There is much I could write about today but I feel I should share a little bit about the dining experience over here. We haven't had a light lunch since arriving in Jinan and although I suspect that we are not experiencing every day life each dining experience has been extraordinary. First of all, in each restaurant we have been given a private room. In fact most of the restaurants we have visited have only consisted of private dining rooms. The first (wedding proposal) night was conducted in a building which would have been considered large if it had manufactured airplanes. We filed past military style rows of greeters through a maze of corridors until we reached our room – a luxurious dining room with two large circular tables. The ordering was formal with us on the ‘top table’ with the senior members of the family. In spite the size of the restaurant the personal room (with its own toilet) was staffed by enthusiastic but also invisible staff who kept the circular serving wheel in the centre stocked and made sure that whenever we looked down our drink was always full.

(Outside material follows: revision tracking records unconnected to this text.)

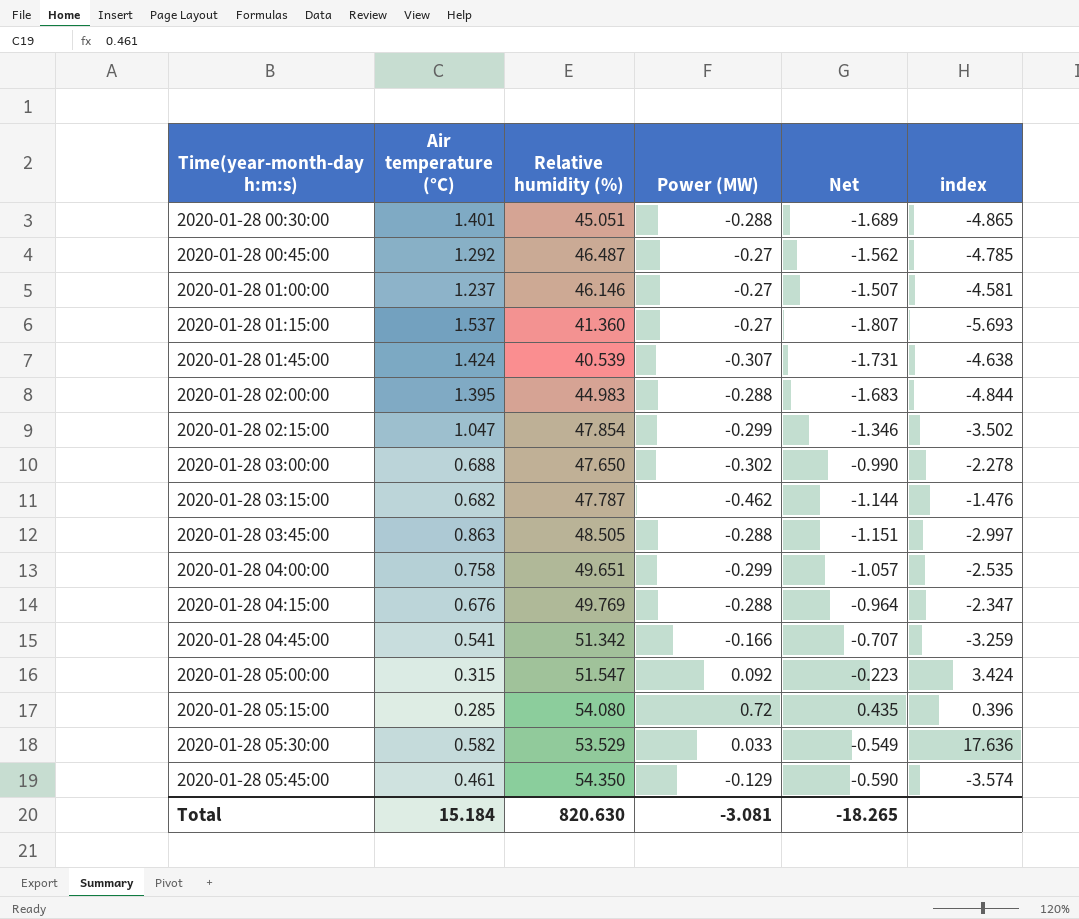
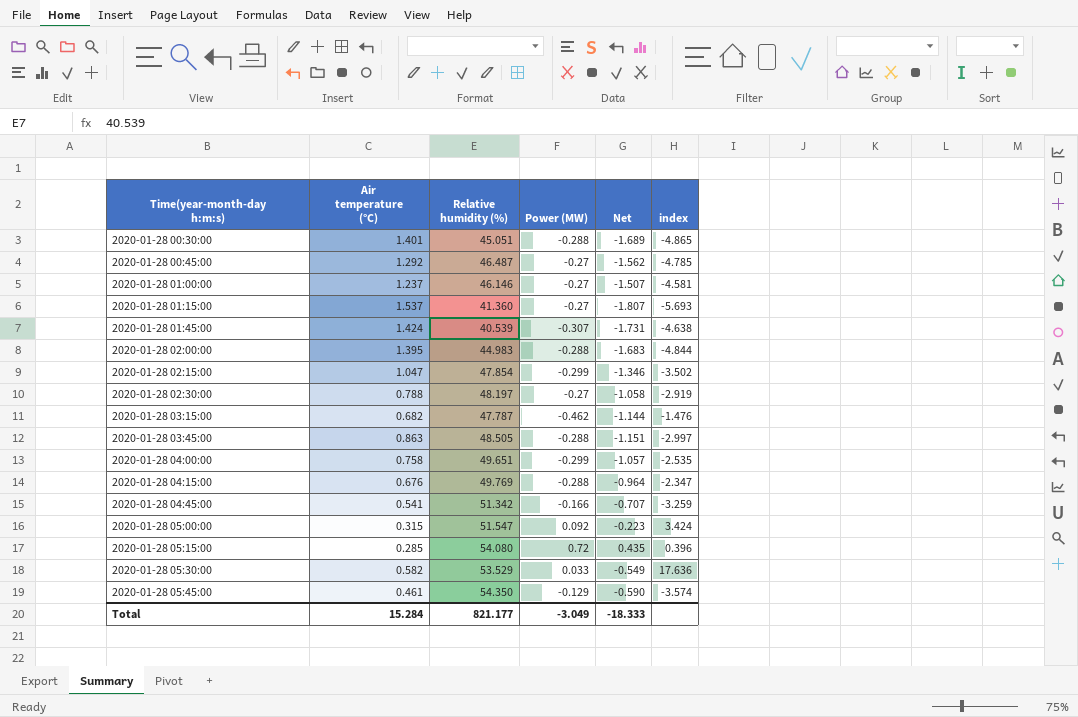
row 2020-01-28 03:00:00: 0.688 | 47.650 | -0.302 | -0.990 | -2.278 -> none
row 2020-01-28 02:30:00: none -> 0.788 | 48.197 | -0.27 | -1.058 | -2.919
Total | Air temperature (°C): 15.184 -> 15.284
Total | Relative humidity (%): 820.630 -> 821.177
Total | Power (MW): -3.081 -> -3.049
Total | Net: -18.265 -> -18.333

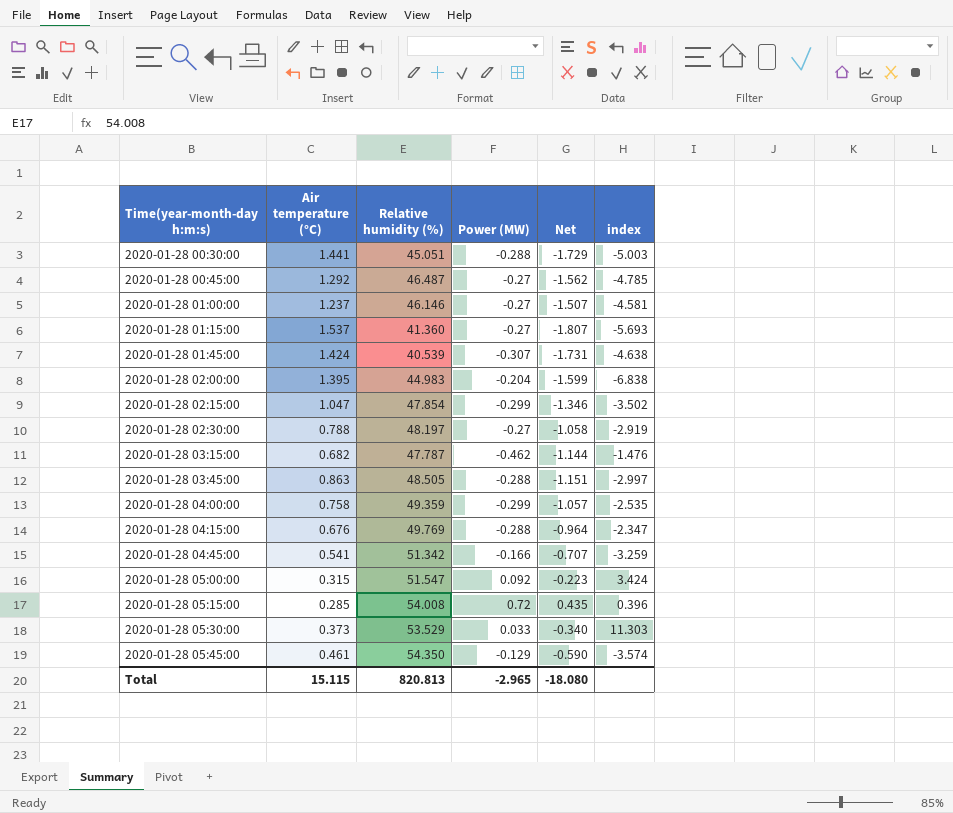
2020-01-28 00:30:00 | Air temperature (°C): 1.401 -> 1.441
2020-01-28 00:30:00 | Net: -1.689 -> -1.729
2020-01-28 00:30:00 | index: -4.865 -> -5.003
2020-01-28 02:00:00 | Power (MW): -0.288 -> -0.204
2020-01-28 02:00:00 | Net: -1.683 -> -1.599
2020-01-28 02:00:00 | index: -4.844 -> -6.838
2020-01-28 04:00:00 | Relative humidity (%): 49.651 -> 49.359
2020-01-28 05:15:00 | Relative humidity (%): 54.080 -> 54.008
2020-01-28 05:30:00 | Air temperature (°C): 0.582 -> 0.373
2020-01-28 05:30:00 | Net: -0.549 -> -0.340
2020-01-28 05:30:00 | index: 17.636 -> 11.303
Total | Air temperature (°C): 15.284 -> 15.115
Total | Relative humidity (%): 821.177 -> 820.813
Total | Power (MW): -3.049 -> -2.965
Total | Net: -18.333 -> -18.080

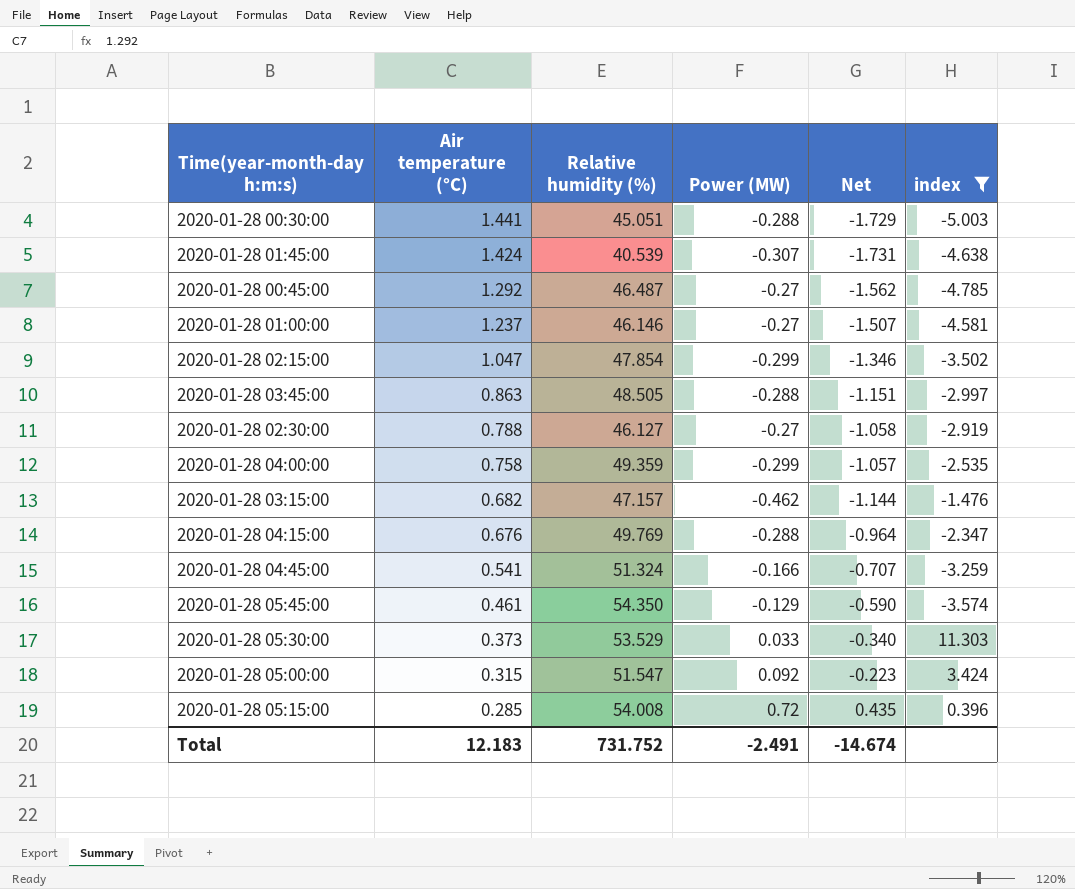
filter: none -> index >= -5.003
row order: Time(year-month-day h:m:s) ascending -> Air temperature (°C) descending
2020-01-28 02:30:00 | Relative humidity (%): 48.197 -> 46.127
2020-01-28 03:15:00 | Relative humidity (%): 47.787 -> 47.157
2020-01-28 04:45:00 | Relative humidity (%): 51.342 -> 51.324
Total | Air temperature (°C): 15.115 -> 12.183
Total | Relative humidity (%): 820.813 -> 731.752
Total | Power (MW): -2.965 -> -2.491
Total | Net: -18.080 -> -14.674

I thought that this must be the pinnacle of dining in China but this has proved to be the norm. Every lunch and dinner we have been driven to another opulent dining experience with a dizzying array of new dishes to try. Even when we've turned up to restaurants without a booking (as we did at the Confucius temple yesterday) the service has been universally good and the food perfectly presented. Today surpassed our, now highly raised, expectations. We travelled to a mountain just outside Jinan called Tai. The views and experience of this place will have to be saved for another blog post but when we had finished we descended the mountain got into our cars and headed to a restaurant in a tea growing area of China. On this occasion, rather than a room we were given a small temple in which to dine. The restaurant consisted of a small village of traditional style Chinese buildings around courtyards with gardens and fish ponds. Along with a new array of dishes (I don't think I've seen the same dish twice since arriving) a fish bowl appeared with two live fish (each about the size of a stickleback). It was explained to us that these fish were very rare and only survived in certain conditions and altitudes that were unique to this region. The fish were then taken away and returned about 15 mins later having been cooked and ready to be eaten whole.
Then to dinner. Imagine a complex of greenhouses about twice the size of the ones at the back of Windsmore but, instead, consisting of a sort of Chinese theme park restaurant. Inside the greenhouses where gardens of cherry blossom trees, ponds with bridges and stepping stones. Each dining room was its own temple and ours was fit for an emperor with huge high backed chairs around a circular table with motorised serving wheel. Outside our dining temple was a private courtyard with gated entrance. And the food...oh the food...I'll stop before I start to dribble on to my keyboard!